Sull’isola di Bergman prende le mosse da questa pulsione autobiografica, ma allo stesso tempo non la rende il suo punto focale e determinante, proiettandosi al di là dei suoi confini. Il film di Mia Hansen-Løve è in tal senso anche un saggio sulla linfa creativa, sulla sostanza essenziale che permea l’opera cinematografica in quanto prodotto artistico, culturale e soprattutto umano. Chris e Tony, una coppia di registi, si trovano infatti a ricercare quella scintilla ed ispirazione impossibile da afferrare e da categorizzare trasferendosi per un’estate a Fårö, l’isola nel mar Baltico dove Ingmar Bergman ha vissuto per la gran parte della sua vita e girato numerosi dei suoi capolavori. In questo viaggio quasi terapeutico, in cui la coppia finisce anche per dormire sul letto di Scene da un matrimonio, il cinema e il Reale si fondono donando una precisa consistenza materiale ai sogni e alle verità celate dei suoi protagonisti.

Bergman Island

L’indagine condotta da Mia Hansen-Løve assume un punto di vista principalmente femminile, soffermandosi in particolar modo su Chris nel mostrarci il suo mondo interiore attraverso una sceneggiatura ancora incompiuta. Il racconto parallelo – ma altrettanto fondamentale – di Amy (Mia Wasikowska) e Joseph (Anders Danielsen Lie), i quali si ritrovano a Fårö molti anni dopo la fine della loro relazione, mantiene di fatto vive le tensioni desideranti di Chris, in dubbio sul suo rapporto con Tony ed in crisi con se stessa. Non si tratta di una catarsi in senso stretto, e quindi di un processo di eliminazione a scopo purificatorio, ma di un tentativo di rendere manifesto ciò che è trattenuto, forse rimosso, l’implicito e il non detto. Le coordinate di Sull’isola di Bergman contrassegnano dunque il possibile raggiungimento di una pace individuale, in questo caso perseguita nel cinema e nei suoi immaginari, con una mise en abyme che non vuole semplicemente limitarsi ad operare su due piani narrativi differenti, mirando invece a riordinare efficacemente la realtà.

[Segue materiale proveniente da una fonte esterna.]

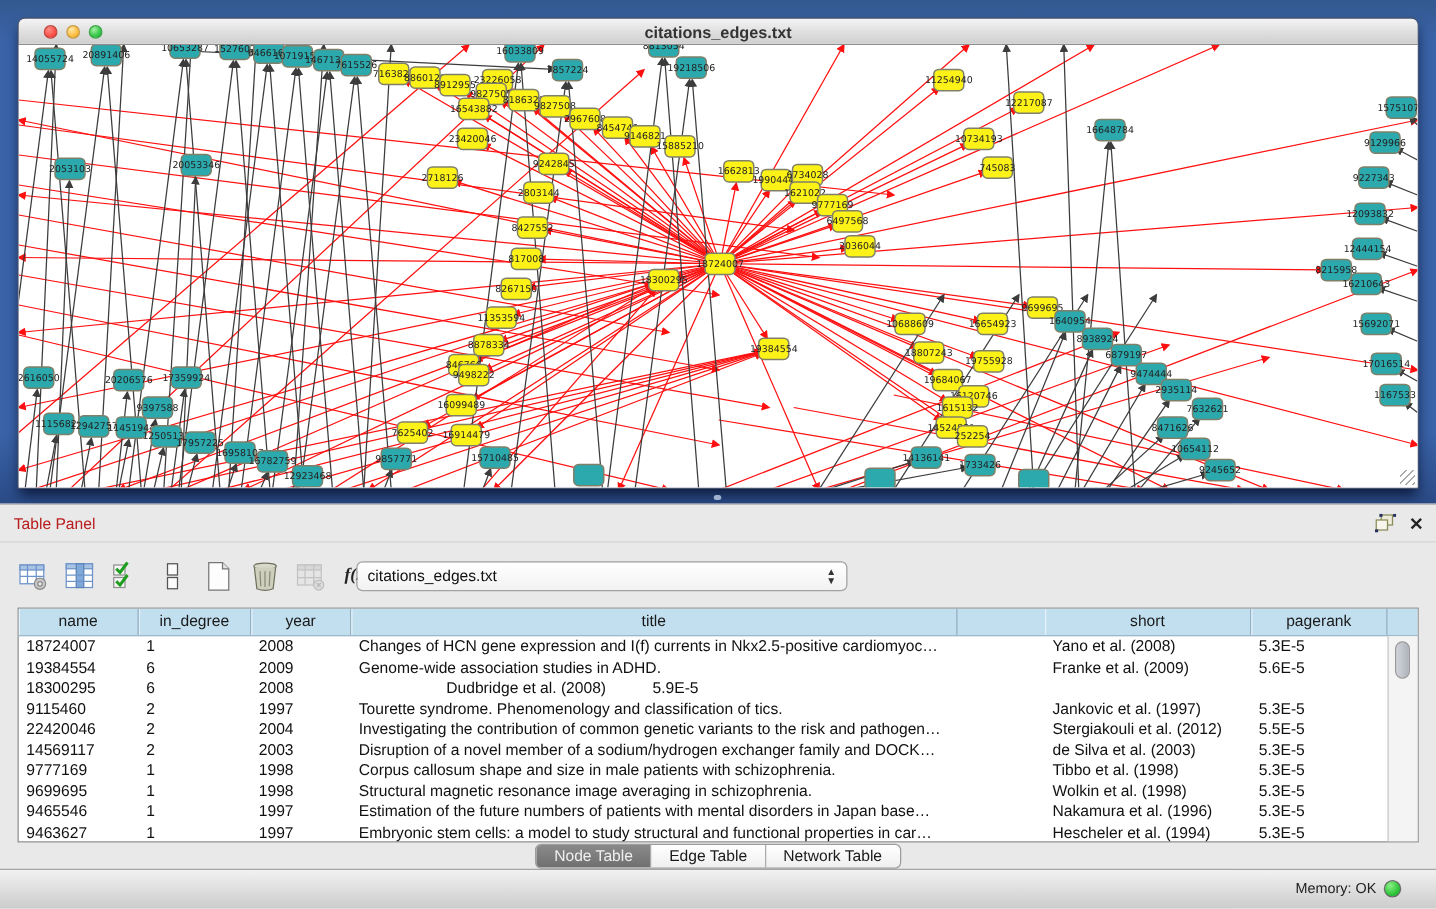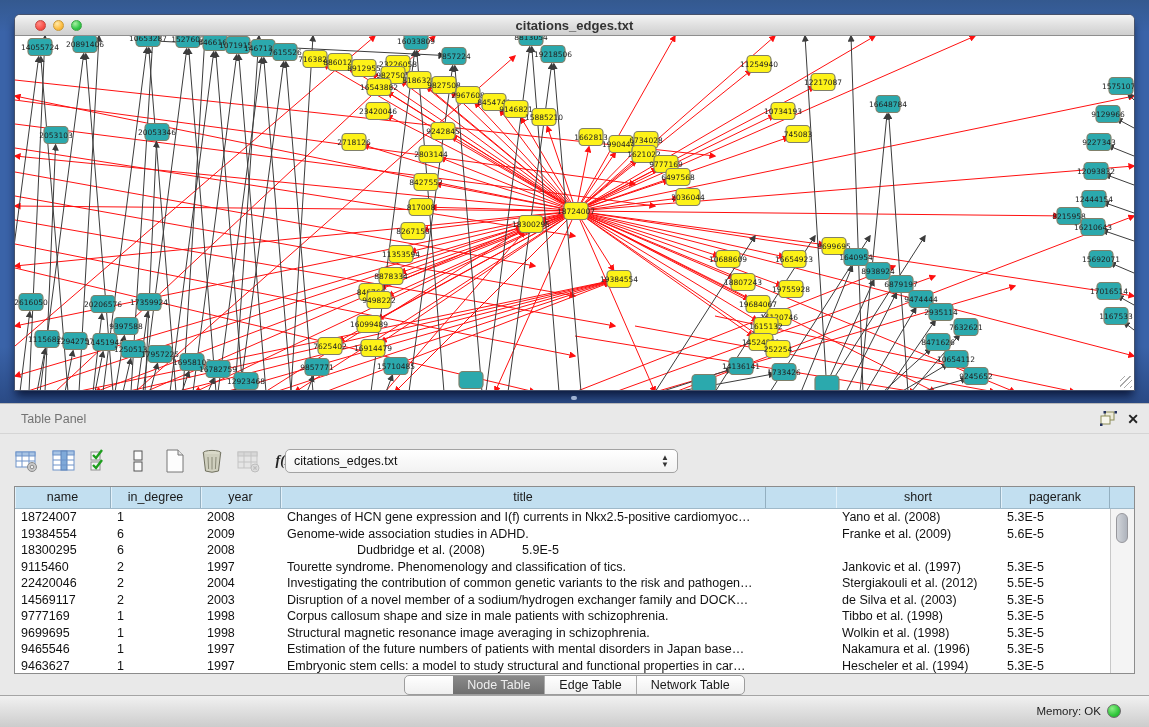--- a/index.html
+++ b/index.html
@@ -33,7 +33,7 @@
   .table-panel { position:absolute; left:0; top:403px; width:1149px; height:292px;
     background:#E9E9E9; border-top:1px solid #B9B9B9; }
   .panel-header { position:relative; height:30px; border-bottom:1px solid #D5D5D5; }
-  .panel-header .ph-title { position:absolute; left:11px; top:8px; font-size:12.5px; color:#737373;margin-left:10px; }
+  .panel-header .ph-title { position:absolute; left:11px; top:8px; font-size:12.5px; color:#b91c1c; }
   .ph-icons { position:absolute; right:10px; top:7px; display:flex; gap:10px; align-items:center; }
   .close-x { font-size:14px; font-weight:bold; color:#222; line-height:14px; cursor:default; }
 

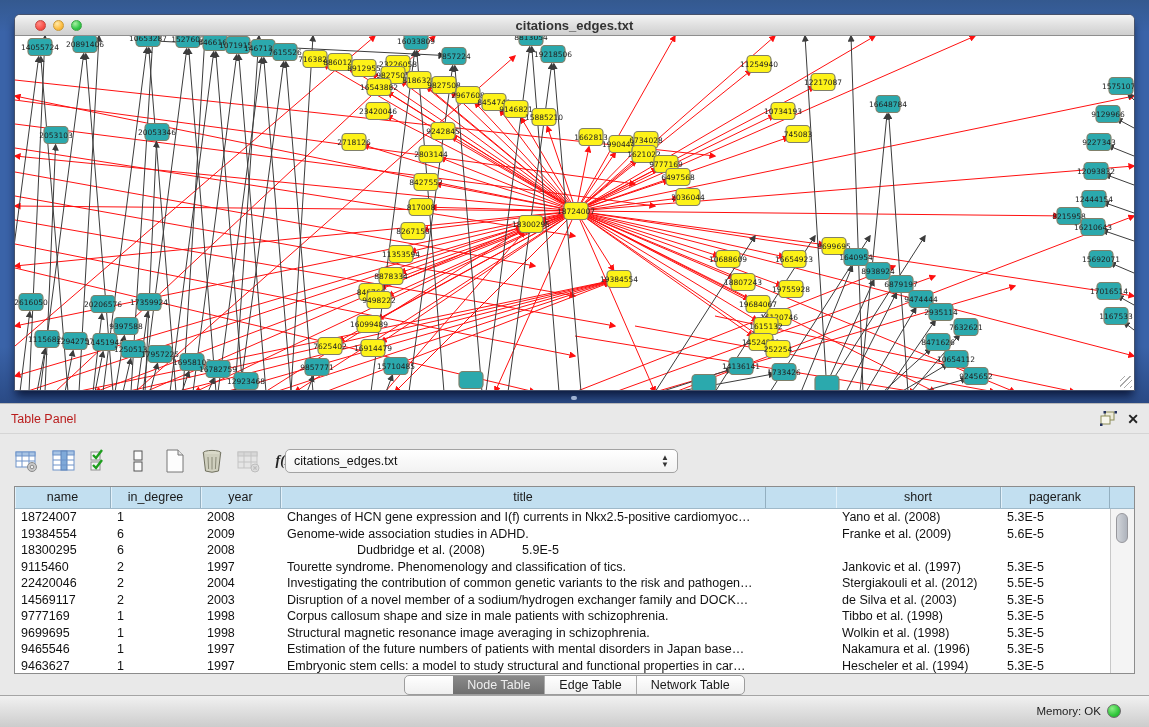--- a/index.html
+++ b/index.html
@@ -63,7 +63,7 @@
 
   .seg-tabs { position:absolute; left:0; right:0; top:271px; display:flex; justify-content:center; }
   .seg { display:flex; border:1px solid #9D9D9D; border-radius:5px; overflow:hidden;
-    background:linear-gradient(180deg,#FFFFFF,#EFEFEF); height:20px;padding-left:48px; }
+    background:linear-gradient(180deg,#FFFFFF,#EFEFEF); height:20px; }
   .seg .tab { font-size:12.5px; color:#1A1A1A; padding:0 14px; line-height:19px; border-right:1px solid #ABABAB; }
   .seg .tab:last-child { border-right:none; }
   .seg .tab.sel { background:linear-gradient(180deg,#8A8A8A,#6F6F6F); color:#EFEFEF; }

In tutto questo, lo spettro di Bergman aleggia costantemente nel rappresentato, a partire dall’ultracinefilo (e autoironico) Bergman Safari sino ad arrivare ai costanti riferimenti alle opere del regista, presente come figura fantasmatica tra le mura delle sue residenze, nella visione dei suoi film e nelle riflessioni sulla sua persona. Mia Hansen-Løve si rivolge a questi echi bergmaniani, disseminati lungo le pieghe del suo film, per lavorare su un peculiare registro estetico che attribuisce una grande rilevanza alla sensibilità umana, con i meravigliosi paesaggi dell’isola di Fårö che si tramutano in punti di contatto tra Chris e il cinema, scavando nei meandri di un immaginario che può far emergere la verità, permettendole di trovare la sua strada tra le inscalfibili falde del reale.